Meanwhile, Japanese Yen is extending its recent downward trajectory, despite 10-year JGB yield hovering around 0.6% mark. Positive investor sentiment in Japan, buoyed by Nikkei’s post-BoJ rally, continues to weigh on the Yen. The focus now shifts to which Yen cross might break out of its recent range first.

On the other side of the coin, Dollar is today’s strongest performer, trailed by British Pound and Swiss Franc. The greenback’s path could be influenced by today’s ISM manufacturing index, although the primary market-moving event is likely to be Friday’s non-farm payrolls report.

Technically, GBP/CAD now gyrating in tight range just above 55 D EMA (now at 1.6911). Medium term momentum as been diminishing somewhat as seen in D MACD. Risk of a major pull back is increasing considering that it’s also in proximity to 1.7375 long term structural resistance. Firm break of 1.6856 could set up a medium term corrective fall through 1.6606 support, with prospect of falling to as low as 1.6075 cluster support (38.2% retracement of 1.4069 to 1.7332 at 1.6086. This week’s BoE rate decision and Canada employment data could be the trigger of the start of this down move.

In Asia, at the time of writing, Nikkei is up 0.79%. Hong Kong HSI is down -0.35%. China Shanghai SSE is down -0.11%. Singapore Strait Times is up 0.00%. Japan 10-year JGB yield is down -0.0010 at 0.602. Overnight, DOW rose 0.28%. S&P 500 rose 0.15%. NASDAQ rose 0.21%. 10-year yield dropped -0.010 to 3.959.

RBA on hold, keeps tightening bias

RBA kept its cash rate target at 4.10%, retaining a hawkish bias. The bank noted, “Some further tightening of monetary policy may be required to ensure that inflation returns to target in a reasonable timeframe.” However, RBA underscored that any future decision will be data-dependent and based on an “evolving assessment of risks.”

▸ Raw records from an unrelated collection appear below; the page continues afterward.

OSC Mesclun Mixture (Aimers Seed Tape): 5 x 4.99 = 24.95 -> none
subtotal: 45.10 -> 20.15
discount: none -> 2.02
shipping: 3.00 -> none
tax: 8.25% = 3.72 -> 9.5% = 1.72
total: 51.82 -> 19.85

Explaining the decision to hold rates, RBA stated that “higher interest rates are working to establish a more sustainable balance between supply and demand in the economy and will continue to do so.” Amidst “uncertainty” surrounding the economic outlook, maintaining the current rate provides “further time” to assess the impact of previous hikes.

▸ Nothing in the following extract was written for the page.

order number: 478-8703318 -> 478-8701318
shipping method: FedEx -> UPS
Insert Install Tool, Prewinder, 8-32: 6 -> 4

While the central bank anticipates recent data to be “consistent” with an inflation return to its 2-3% target over the forecast horizon, it warned of “significant uncertainties”.

RBA expressed concerns about the surprising persistence of services price inflation overseas, which could potentially reflect in Australia. Additionally, it mentioned uncertainties about “how firms’ pricing decisions and wages will respond to the slowing in the economy at a time when the labour market remains tight.” Also, it stated that “the outlook for household consumption is also an ongoing source of uncertainty.”

Japan PMI manufacturing finalized at 49.6, but business optimism elevated

Japan PMI Manufacturing was finalized at 49.6 in July, down from June’s 49.8. That also marked the second month of concurrent decline in output and new orders. Usamah Bhatti at S&P Global Market Intelligence highlighted the significant role of “quicker deterioration in new order inflows” and also “sustained” decline in production.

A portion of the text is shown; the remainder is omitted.